Sgridaci pure coi tuoi vulcani e dalle profonde viscere espelli l’amaro.

Io m’inginocchio, poi mi lascio disteso a te, con la faccia contro il tuo soffice manto

ora fatto di erba, di fiori e di aromi.

Ti guardo, ti sento, t’ammiro, ti amo! Allargo le braccia, vorrei stringerti a me, ma…

sei grande!

 

10 pensieri su “Alla terra”

  1. quel manto della terra, martoriata, ma che pure continua a sostenere i figli ingrati, mi suggerisce un sentimento di religioso rispetto verso madre natura bistrattata e vilipesa.

  2. Non sei un bruco, non sei un ragno, sei un uomo che vede e descrive con animo sincero, un bacio. Tilly

  3. In fondo viaggiamo tutti sullo stesso Pianeta, ognuno ha il suo finestrino ma tanti sono oscurati così tocca a noi raccontare ciò che vediamo.

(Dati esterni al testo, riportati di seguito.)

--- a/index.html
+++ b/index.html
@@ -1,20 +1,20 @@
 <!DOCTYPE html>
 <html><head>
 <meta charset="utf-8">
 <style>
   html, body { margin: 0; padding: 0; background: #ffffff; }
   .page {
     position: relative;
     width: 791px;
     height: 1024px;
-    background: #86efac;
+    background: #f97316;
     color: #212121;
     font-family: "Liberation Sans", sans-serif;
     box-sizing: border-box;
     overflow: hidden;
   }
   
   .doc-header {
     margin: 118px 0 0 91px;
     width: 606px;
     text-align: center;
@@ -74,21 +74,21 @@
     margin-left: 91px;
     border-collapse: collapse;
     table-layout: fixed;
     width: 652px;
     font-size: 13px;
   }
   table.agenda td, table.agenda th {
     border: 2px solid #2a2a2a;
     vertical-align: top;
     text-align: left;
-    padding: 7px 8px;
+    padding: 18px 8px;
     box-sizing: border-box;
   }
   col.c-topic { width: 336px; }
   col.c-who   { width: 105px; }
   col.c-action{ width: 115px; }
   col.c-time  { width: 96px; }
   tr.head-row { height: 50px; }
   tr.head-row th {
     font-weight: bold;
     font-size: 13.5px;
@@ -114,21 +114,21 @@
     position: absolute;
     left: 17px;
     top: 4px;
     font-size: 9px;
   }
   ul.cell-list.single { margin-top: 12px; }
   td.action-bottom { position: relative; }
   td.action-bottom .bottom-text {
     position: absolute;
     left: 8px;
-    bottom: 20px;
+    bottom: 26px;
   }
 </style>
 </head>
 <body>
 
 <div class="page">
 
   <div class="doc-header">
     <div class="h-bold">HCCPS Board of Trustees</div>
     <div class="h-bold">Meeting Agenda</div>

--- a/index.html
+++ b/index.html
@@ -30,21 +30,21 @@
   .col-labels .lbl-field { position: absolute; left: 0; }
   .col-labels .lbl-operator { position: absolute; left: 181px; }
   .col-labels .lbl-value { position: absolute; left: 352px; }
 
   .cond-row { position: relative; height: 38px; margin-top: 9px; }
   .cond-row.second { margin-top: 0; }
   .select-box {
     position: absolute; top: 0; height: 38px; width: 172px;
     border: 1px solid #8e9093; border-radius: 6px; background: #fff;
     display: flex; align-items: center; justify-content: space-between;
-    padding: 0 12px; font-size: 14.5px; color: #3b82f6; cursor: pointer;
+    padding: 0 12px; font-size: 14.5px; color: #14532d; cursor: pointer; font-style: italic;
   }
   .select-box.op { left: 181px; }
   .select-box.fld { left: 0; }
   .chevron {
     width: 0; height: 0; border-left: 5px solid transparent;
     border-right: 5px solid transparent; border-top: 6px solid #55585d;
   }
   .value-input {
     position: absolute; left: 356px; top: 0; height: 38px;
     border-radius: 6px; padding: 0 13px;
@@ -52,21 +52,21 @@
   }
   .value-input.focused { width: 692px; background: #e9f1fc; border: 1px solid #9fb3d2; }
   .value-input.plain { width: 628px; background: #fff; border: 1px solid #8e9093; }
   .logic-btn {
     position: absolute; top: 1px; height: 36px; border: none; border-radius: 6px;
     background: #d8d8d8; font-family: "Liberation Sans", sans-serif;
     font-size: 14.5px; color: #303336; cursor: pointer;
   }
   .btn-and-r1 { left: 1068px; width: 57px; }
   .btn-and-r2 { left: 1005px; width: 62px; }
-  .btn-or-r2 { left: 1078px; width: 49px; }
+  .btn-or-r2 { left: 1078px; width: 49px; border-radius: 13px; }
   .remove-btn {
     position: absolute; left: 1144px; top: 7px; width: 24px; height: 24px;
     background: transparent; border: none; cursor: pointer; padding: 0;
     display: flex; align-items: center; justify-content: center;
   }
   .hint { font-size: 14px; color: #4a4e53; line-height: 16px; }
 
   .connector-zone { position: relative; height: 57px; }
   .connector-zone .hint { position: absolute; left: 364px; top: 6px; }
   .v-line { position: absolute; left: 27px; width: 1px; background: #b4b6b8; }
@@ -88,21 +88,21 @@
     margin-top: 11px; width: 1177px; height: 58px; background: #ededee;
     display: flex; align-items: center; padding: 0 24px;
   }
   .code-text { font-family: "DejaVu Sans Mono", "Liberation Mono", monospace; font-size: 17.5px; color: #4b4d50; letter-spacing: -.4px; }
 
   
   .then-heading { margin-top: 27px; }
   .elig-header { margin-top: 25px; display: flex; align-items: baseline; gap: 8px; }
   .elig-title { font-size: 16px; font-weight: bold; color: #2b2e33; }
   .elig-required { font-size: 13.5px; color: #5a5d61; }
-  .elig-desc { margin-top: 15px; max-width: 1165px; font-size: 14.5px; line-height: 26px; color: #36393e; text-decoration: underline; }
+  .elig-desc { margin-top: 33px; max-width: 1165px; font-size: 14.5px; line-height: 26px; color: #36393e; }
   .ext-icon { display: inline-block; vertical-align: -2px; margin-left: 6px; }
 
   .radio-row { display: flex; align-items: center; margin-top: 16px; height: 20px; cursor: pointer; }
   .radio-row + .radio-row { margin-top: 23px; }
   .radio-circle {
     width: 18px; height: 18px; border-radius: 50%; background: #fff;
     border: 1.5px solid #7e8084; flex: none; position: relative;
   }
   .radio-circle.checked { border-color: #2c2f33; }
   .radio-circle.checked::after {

Vi abbraccio Sal…

  4. Un bellissimo omaggio a Madre Natura….
    Complimenti molto bella….
    Baci.
    Grazia

  5. Elisa e Grazia altri due splendidi esempi di donne di questo strabiliante pianeta chiamato Terra… Grazie…

  6. Grazie Simona, gli uomini e le donne di buona volontà sono in minoranza in tutte le società, ma hanno coraggio da vendere. Kisssal…

  7. Se ci fossero più figli grati e riconoscenti verso Madre Terra vivremmo in un mondo migliore, ma ci si scontra tutti i giorni con una realtà ben più meschina e cieca di fronte alle meraviglie del creato.
    Leggere componimenti di questo tipo allarga il cuore.